JUSTICE Le retrait du permis de conduire du prévenu et une amende de 250 euros ont également été requis…

A.R. avec AFP

— 

Illustration de voitures de police.
Illustration de voitures de police. — © ELSNER FABRICE/SIPA /

Le jugement a été mis en délibéré au 23 juin. Un policier de brigade de répression du banditisme a été jugé mardi par le tribunal correctionnel de Marseille. Le 11 janvier 2013, ivre, au volant d’une voiture de fonction, il a renversé une femme de 65 ans, la blessant grièvement.

Le procureur de la République a requis de huit à douze mois de prison avec sursis. Le ministère public a également requis le retrait du permis de conduire du prévenu et une amende de 250 euros.

Un taux d’alcoolémie trois fois supérieur à la limite

Il conduisait avec un taux d’alcoolémie trois fois supérieur à la limite autorisée et roulait à une vitesse de 60 à 70 km/h sur une route limitée à 50 km/h. Trois agents étaient présents dans le véhicule, en plus du prévenu. Ils avaient partagé un repas et consommé de l’alcool.

Contrairement à la procédure habituelle, le contrôle sanguin avait été effectué trois heures après les faits. Selon La Provence, il affichait 0,74 mg par litre d’air expiré. Le prévenu a assuré que son alcoolémie était due aux « six à huit verres de whisky » bus après être rentré chez lui le soir de l’accident.

 

Une thèse à laquelle ne croient pas les parties civiles. « C’est au déjeuner bien arrosé que vous avez bu, je ne crois pas que vous vous êtes saoulé chez vous comme dans un western », a accusé l’avocate des parties civiles, Agnès Suzan, en s’adressant au policier.

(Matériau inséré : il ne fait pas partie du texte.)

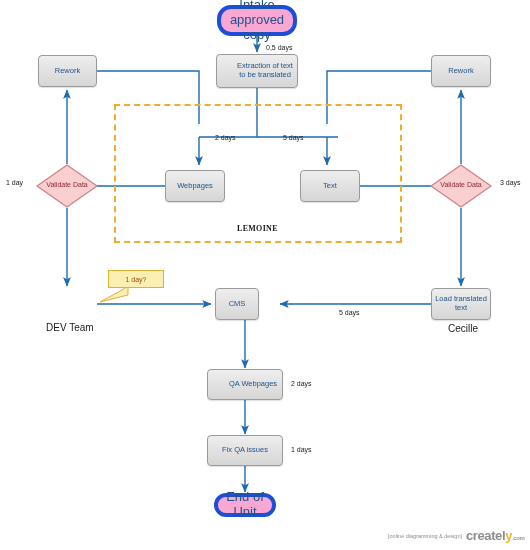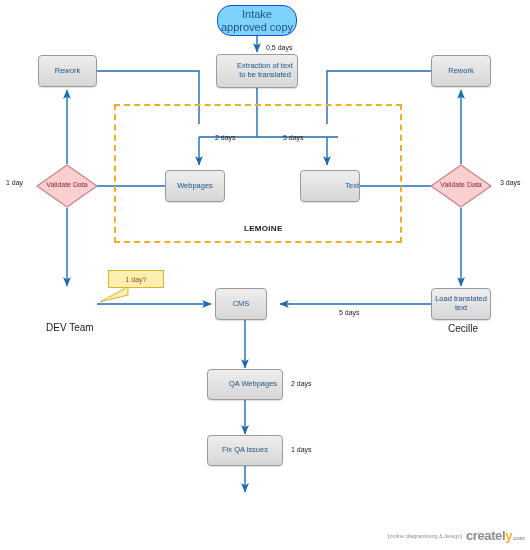--- a/index.html
+++ b/index.html
@@ -36,24 +36,24 @@
   .process {
     background: linear-gradient(to bottom, #eeeeee 0%, #e3e3e3 45%, #d6d6d6 100%);
     border: 1px solid #9a9a9a;
     color: #20558a;
     font-size: 7.5px;
     box-shadow: 0 1px 1px rgba(0,0,0,0.12);
     border-radius: 4px;
   }
   
   .terminator {
-    background: #7dd3fc;
-    border: 1px solid #1d4ed8;
+    background: #f9a8d4;
+    border: 4px solid #1d4ed8;
     color: #20558a;
-    font-size: 11px;
+    font-size: 13px;
     border-radius: 14px;
   }
   
   .decision {
     width: 0;
     height: 0;
     background: transparent;
     border: none;
   }
   .decision svg { position: absolute; left: 0; top: 0; overflow: visible; }
@@ -180,21 +180,21 @@
 
       <path d="M245,320 L245,368" marker-end="url(#ar)"></path>
 
       <path d="M245,400 L245,434" marker-end="url(#ar)"></path>
 
       <path d="M245,466 L245,492" marker-end="url(#ar)"></path>
     </g>
   </svg>
 
   <div class="group-box" style="left:114px; top:104px; width:288px; height:139px;"></div>
-  <div class="group-label" style="left:244px; top:224px;">LEMOINE</div>
+  <div class="group-label" style="left:237px; top:224px;font-family:Liberation Serif, serif;">LEMOINE</div>
 
   <div class="node terminator" style="left:217px; top:5px; width:80px; height:31px;">
     <span>Intake approved copy</span>
   </div>
 
   <div class="node process" style="left:216px; top:54px; width:82px; height:34px;padding-left:16px;">
     <span>Extraction of text to be  translated</span>
   </div>
 
   <div class="node process" style="left:38px; top:55px; width:59px; height:32px;">
@@ -202,21 +202,21 @@
   </div>
 
   <div class="node process" style="left:431px; top:55px; width:60px; height:32px;">
     <span>Rework</span>
   </div>
 
   <div class="node process" style="left:165px; top:170px; width:60px; height:32px;">
     <span>Webpages</span>
   </div>
 
-  <div class="node process" style="left:300px; top:170px; width:60px; height:32px;justify-content:flex-end;">
+  <div class="node process" style="left:300px; top:170px; width:60px; height:32px;">
     <span>Text</span>
   </div>
 
   <div class="node decision" style="left:36px; top:164px; width:62px; height:44px;">
     <svg width="62" height="44" viewBox="0 0 62 44" xmlns="http://www.w3.org/2000/svg">
       <polygon points="31,1 61,22 31,43 1,22" fill="#f9cfcf" stroke="#d07f86" stroke-width="1.2"></polygon>
     </svg>
     <div class="dlabel" style="top:17px;">Validate Data</div>
   </div>
 
@@ -227,32 +227,35 @@
     <div class="dlabel" style="top:17px;">Validate Data</div>
   </div>
 
   <div class="caption" style="left:46px; top:322px;">DEV Team</div>
 
   <div class="node process" style="left:431px; top:288px; width:60px; height:32px;">
     <span>Load translated text</span>
   </div>
   <div class="caption" style="left:448px; top:323px;">Cecille</div>
 
-  <div class="node process" style="left:215px; top:288px; width:52px; height:32px;">
+  <div class="node process" style="left:215px; top:288px; width:44px; height:32px;">
     <span>CMS</span>
   </div>
 
   <div class="node process" style="left:207px; top:369px; width:76px; height:31px;padding-left:16px;">
     <span>QA Webpages</span>
   </div>
 
   <div class="node process" style="left:207px; top:435px; width:76px; height:31px;">
     <span>Fix QA issues</span>
   </div>
 
+  <div class="node terminator" style="left:214px; top:493px; width:62px; height:24px;">
+    <span>End of Unit</span>
+  </div>
 
   <div class="edge-label" style="left:266px; top:44px;">0,5 days</div>
   <div class="edge-label" style="left:215px; top:134px;">2 days</div>
   <div class="edge-label" style="left:283px; top:134px;">5 days</div>
   <div class="edge-label" style="left:6px; top:179px;">1 day</div>
   <div class="edge-label" style="left:500px; top:179px;">3 days</div>
   <div class="edge-label" style="left:339px; top:309px;">5 days</div>
   <div class="edge-label" style="left:291px; top:380px;">2 days</div>
   <div class="edge-label" style="left:291px; top:446px;">1 days</div>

« C’est un de vos collègues qui a tiré le frein à main »

Interrogé sur la raison qui a poussé l’agent à tirer brutalement le frein à main du véhicule à l’origine de l’accident, le prévenu a affirmé qu’il avait voulu éviter un enfant qui traversait la rue.

Pour la défense, des témoins ont parlé de la présence de cet enfant. Ll’un de ses collègues assis sur le siège arrière s’amuse à tirer le frein à main, d’après le quotidien régional. « Il est clair que c’est un de vos collègues qui a tiré le frein à main, a  affirmé Agnès Suzan. Le prévenu tente de couvrir ses supérieurs hiérarchiques, il est seul, mis au placard au bureau et ici à payer pour les copains », a-t-elle ajouté.

La défense a demandé la clémence du tribunal. « Ne vous méprenez pas, il n’y a qu’une seule victime dans cette affaire mais n’enlevez pas l’humanité de mon client », a plaidé Nicolas Besset.